Я осмотрелся, где-то был чемодан, пиджак, журнал, прибор… Из пищеблока вышли лейтенант и его жена. Теперь я ее разглядел. Розовые стрелы от выщипанных бровей лезли круто вверх, как у сатаны, светлые волосы завиты мелкими кудельками, голова огромная, нелепая на длинной и тонкой шее. К тому же зеленый костюм — юбка и пиджак, а на ногах сапоги ярко-красного цвета. Кругленький маленький рот крепко сжат, словно она набрала воды и собиралась прыснуть.

— Лейтенант, — сказал я, — прошу, не назначай Сашка на ночной пост в Хранилище.

Лейтенант выразительно посмотрел на жену, дескать, видала!

— Это какой Сашок? Слижиков? — спросила она, глядя на меня так, как обычно глядят дежурные по вокзалу на транзитных пассажиров. — Почему?

— Парень боится крыс. С детства это, поймите, — ответил я.

— Как приказал, так и оставь, — сказала женщина лейтенанту и прошла в первый отсек.

Лейтенант кивнул в знак того, что думает так же, и вышел вслед за женой. Я поднял чемодан, взял со стула пиджак и пошел пошатываясь на солдатскую половину. Сашок встретил меня в прихожей.

— Ну, говорили? — опасливо косясь на дверь, спросил он.

Я махнул рукой:

— Не отменит. Баба велела.

— Как? — не понял Сашок. — Что велела?

— Оставить приказ в силе.

Сашок схватил меня за руку, губы его побелели. Остановившимися зрачками он глядел мне в лицо.

— Ну, ну, Сашок, продержись ночь, — промямлил я, чтобы хоть что-то сказать.

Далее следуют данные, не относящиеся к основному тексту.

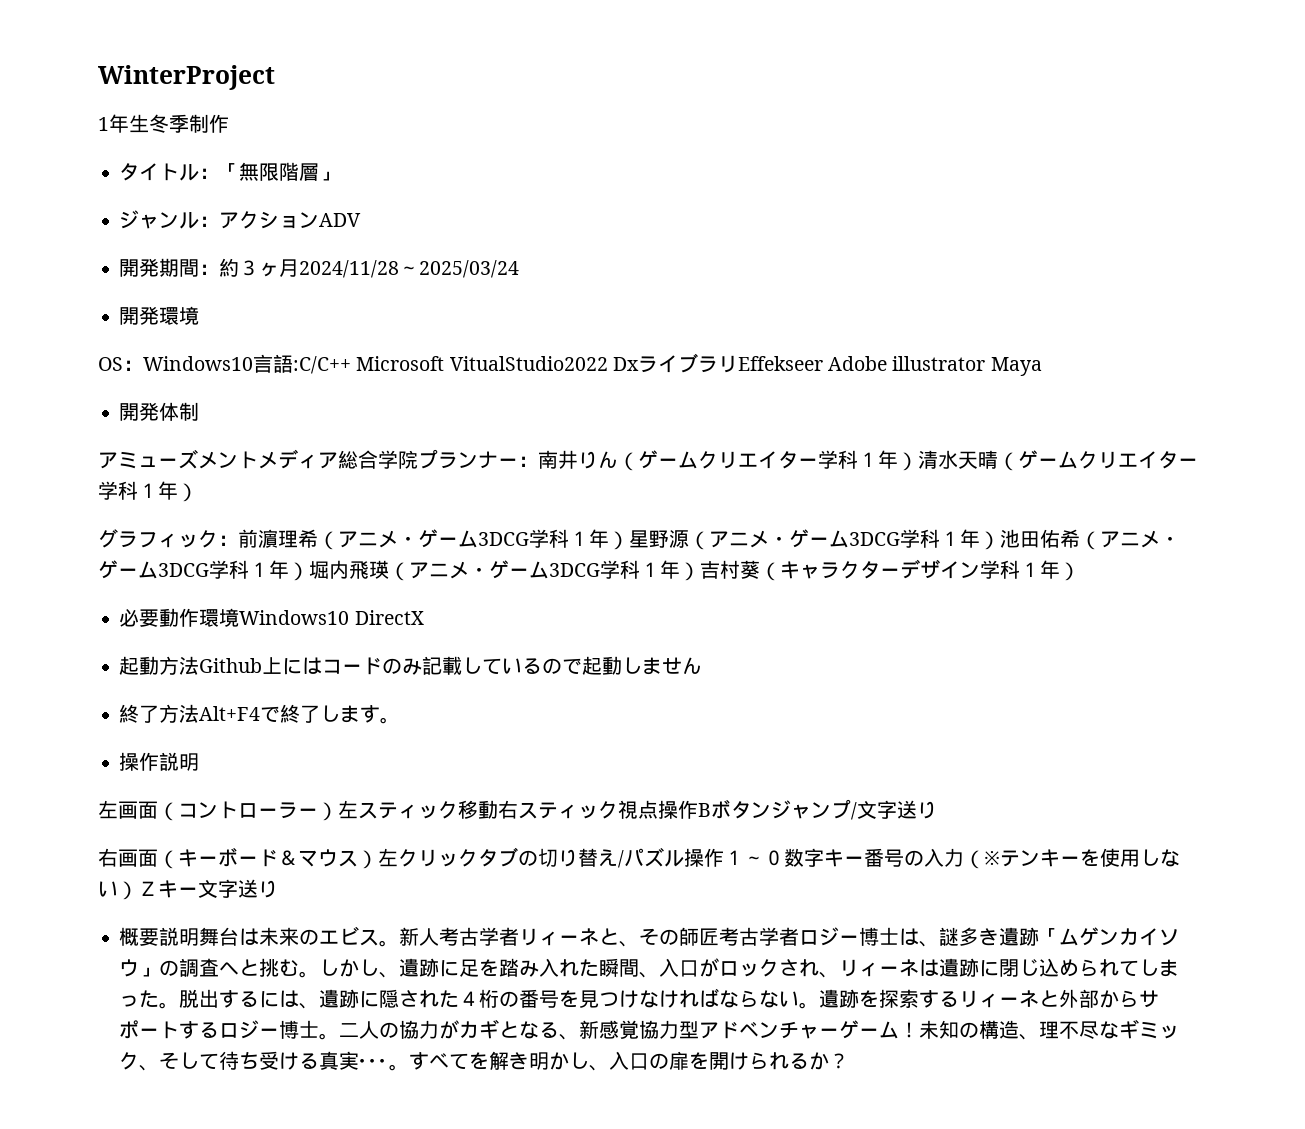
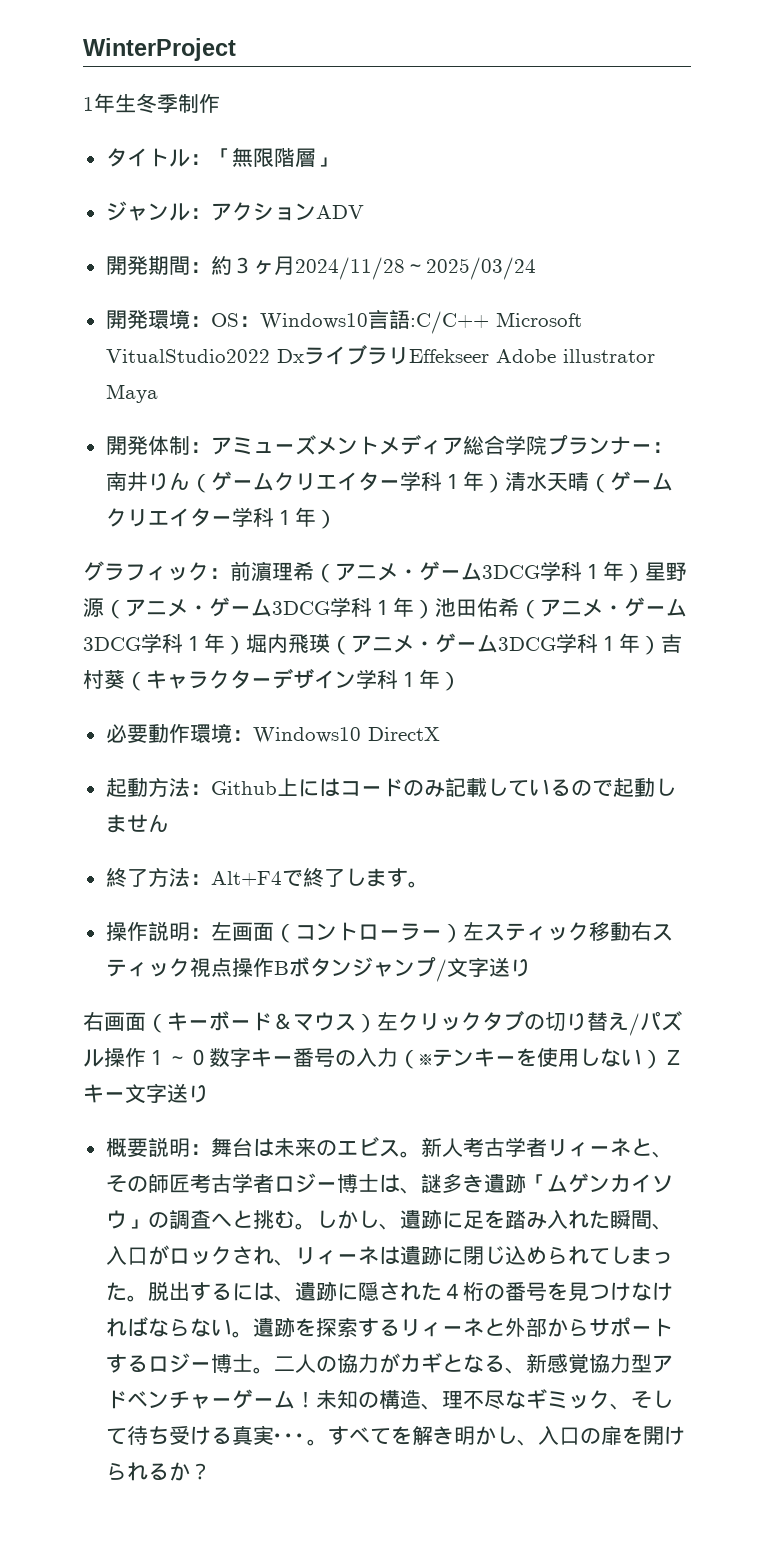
- 開発環境
- OS：Windows10言語:C/C++ Microsoft VitualStudio2022 DxライブラリEffekseer Adobe illustrator Maya
+ 開発環境：OS：Windows10言語:C/C++ Microsoft VitualStudio2022 DxライブラリEffekseer Adobe illustrator Maya
- 開発体制
- アミューズメントメディア総合学院プランナー：南井りん（ゲームクリエイター学科１年）清水天晴（ゲームクリエイター学科１年）
+ 開発体制：アミューズメントメディア総合学院プランナー：南井りん（ゲームクリエイター学科１年）清水天晴（ゲームクリエイター学科１年）
- 必要動作環境Windows10 DirectX
+ 必要動作環境：Windows10 DirectX
- 起動方法Github上にはコードのみ記載しているので起動しません
+ 起動方法：Github上にはコードのみ記載しているので起動しません
- 終了方法Alt+F4で終了します。
+ 終了方法：Alt+F4で終了します。
- 操作説明
- 左画面（コントローラー）左スティック移動右スティック視点操作Bボタンジャンプ/文字送り
+ 操作説明：左画面（コントローラー）左スティック移動右スティック視点操作Bボタンジャンプ/文字送り
- 概要説明舞台は未来のエビス。
+ 概要説明：舞台は未来のエビス。

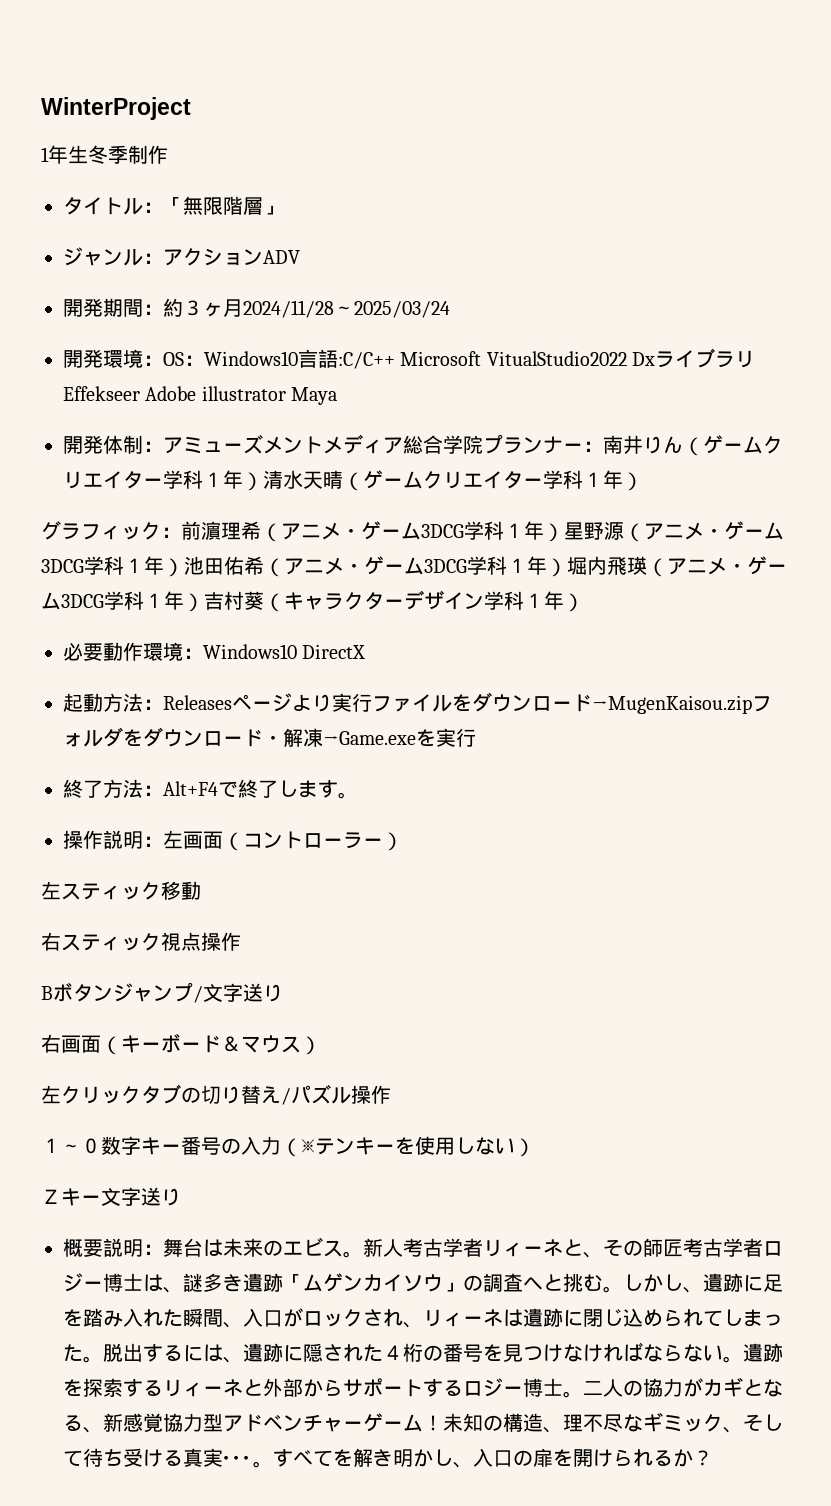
- 起動方法：Github上にはコードのみ記載しているので起動しません
+ 起動方法：Releasesページより実行ファイルをダウンロード→MugenKaisou.zipフォルダをダウンロード・解凍→Game.exeを実行
- 操作説明：左画面（コントローラー）左スティック移動右スティック視点操作Bボタンジャンプ/文字送り
+ 操作説明：左画面（コントローラー）
+ 左スティック移動
+ 右スティック視点操作
+ Bボタンジャンプ/文字送り
- 右画面（キーボード＆マウス）左クリックタブの切り替え/パズル操作１～０数字キー番号の入力（※テンキーを使用しない）Ｚキー文字送り
+ 右画面（キーボード＆マウス）
+ 左クリックタブの切り替え/パズル操作
+ １～０数字キー番号の入力（※テンキーを使用しない）
+ Ｚキー文字送り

Его рука безвольно упала, он отодвинулся, давая мне дорогу, и я вошел в душный сумрак казармы.

Спаренные лампочки вполнакала над входом освещали помещение тревожным красноватым светом, придавая казарме неестественный вид театральных декораций: двухъярусные койки в три ряда, печь посередине, пирамида с оружием, закрытая на замок. У входа дневальный притулился к тумбочке в обнимку с телефоном. Окна заляпаны снегом, будто снежинками к Новому году — не хватает деда Мороза, да само помещение мрачновато для новогоднего праздника.

Сашок постелил в дальнем углу, на нижнем ярусе, напротив себя. Солдаты уже спали. Надо мной кто-то скрежетал, похрустывал зубами. Храп, бормотание, стоны, тяжкие вздохи — ночное дыхание натруженных молодых тел.

Я повалился на койку. Сашок накинул полушубок, и я забылся.